Nunca esperei ouvir com tanta clareza tamanha sinceridade. Mas
lixei-me com a multa. Porquê? Simplesmente porque sim!
Há uns anos, foi tornado obrigatório o uso de umas palas na
traseira de todos os automóveis que supostamente evitariam a projecção de água,
lama, detritos, para o carro que seguia atrás. Alguém terá descoberto alguma
vantagem neste negócio de obrigar todas as viaturas a terem estas palas que,
passados poucos anos foram eliminadas da lei e deixaram de ser obrigatórias.
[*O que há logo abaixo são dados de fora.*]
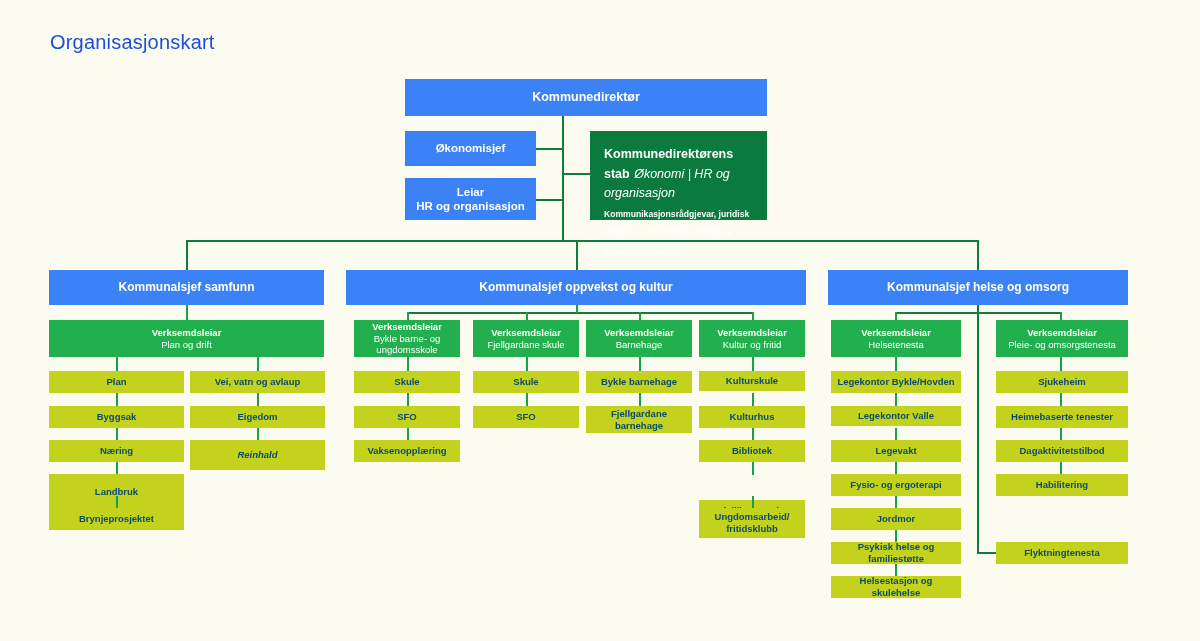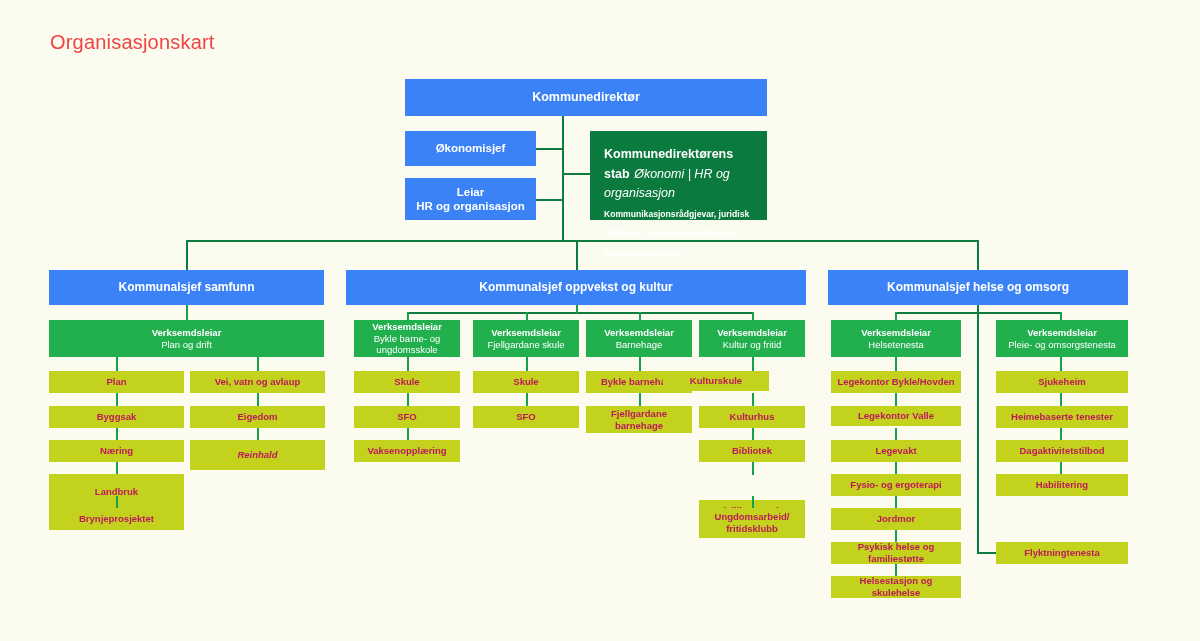"Organisasjonskart" .page-title { color: #ef4444 -> #1d4ed8 }
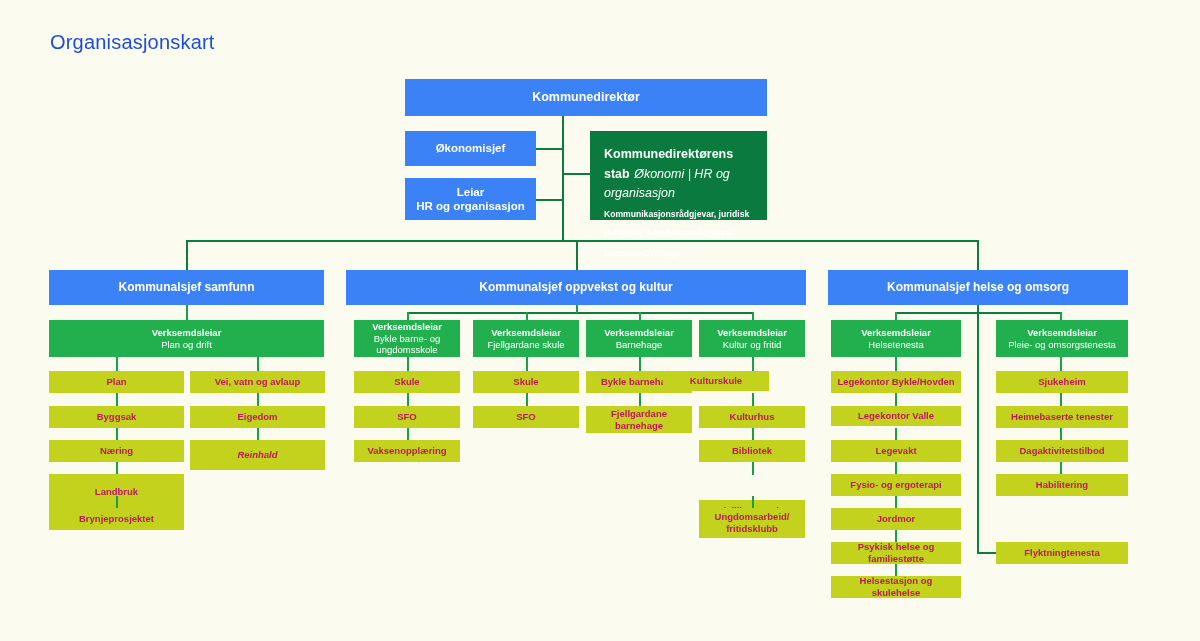"Plan" .lvl-leaf { color: #be185d -> #0c4a6e }
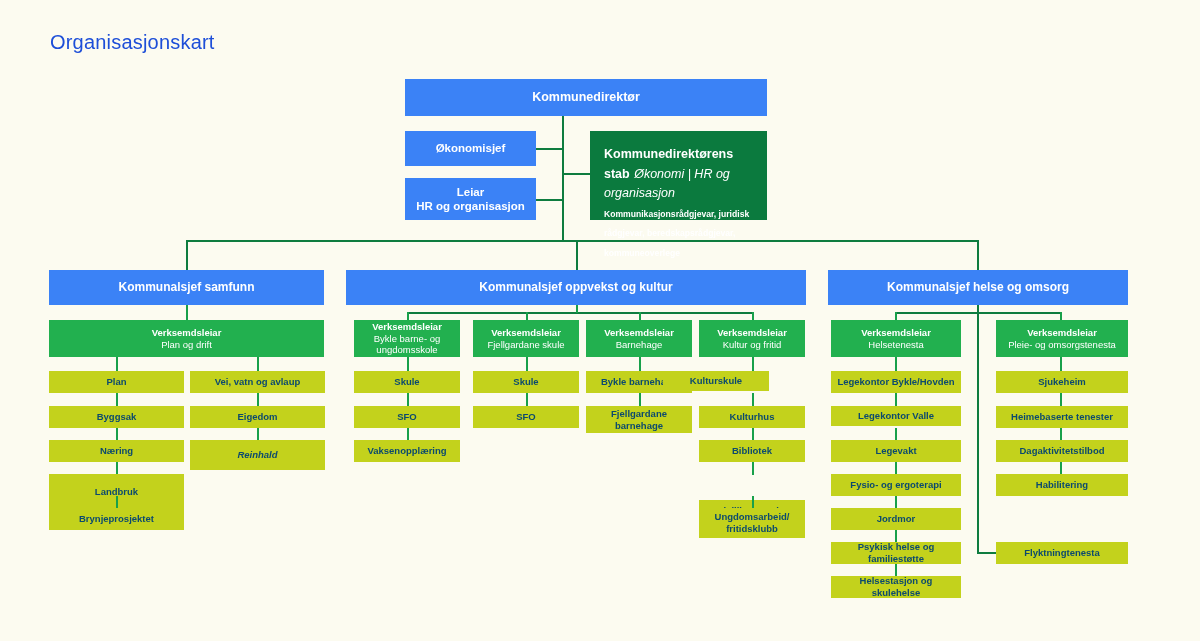"Kulturskule" div.node { left: 663px -> 699px }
Entretanto, o carro que eu tinha na altura não se dava bem
com as tais palas que sistematicamente eram arrancadas quando eu estacionava. E
tive tanta sorte que fui multado duas ou três vezes por essa razão. Legalmente mas
imoralmente porque se tratava de uma invenção para vender palas e prejudicar os
condutores. Tanto assim era que a lei acabou. Mas eu lixei-me a comprar palas e
a pagar multas. Porquê? Simplesmente porque sim!
Ao volante de um BMW bastante seguro fui sancionado por
transportar 6 pessoas (eu e mais 5), porque a lei só me permite o transporte de
5 passageiros. Parece que eu estava a pôr em perigo aquelas pessoas.
Estacionei o meu carro e todos nós, os 6, apanhámos um tuc-tuc,
onde viajámos os 6 mais o condutor do tuc-tuc. Nas barbas dos polícias. Claro que
fizemos a segunda parte da viagem em muito maior segurança que a primeira. Não me
lixem! Lixado já eu ando com tudo isto. Porquê? Simplesmente porque o governo
manda assim!
Há quem advogue que se deve amar todas as pessoas, quaisquer
que elas sejam, independentemente das situações.
Como atestámos, há quem pareça viver e satisfazer-se
unicamente em lixar todas as pessoas que forem capazes de lixar. Lixam porquê? Simplesmente
porque sim!
Há quanto tempo anda o homem a evoluir? Talvez há 100 mil
anos. Mas terá evoluído? Seremos mais civilizados que os nossos ancestrais de
há milhares de anos? Somos melhores pessoas? Somos mais civilizados? Ajudamo-nos
mais mutuamente? Ou tratamo-nos como bestas na selva, não da mesma espécie, que
essas se entreajudam, mas como bestas de espécies diferentes que lutam e se
comem para sobreviver? Note-se, todavia, que as lutas e os prejuízos causados
mutuamente entre as pessoas deste tempo não têm como objectivo a sobrevivência,
nem o bem-estar, mas simplesmente a estupidez. O “porque sim”!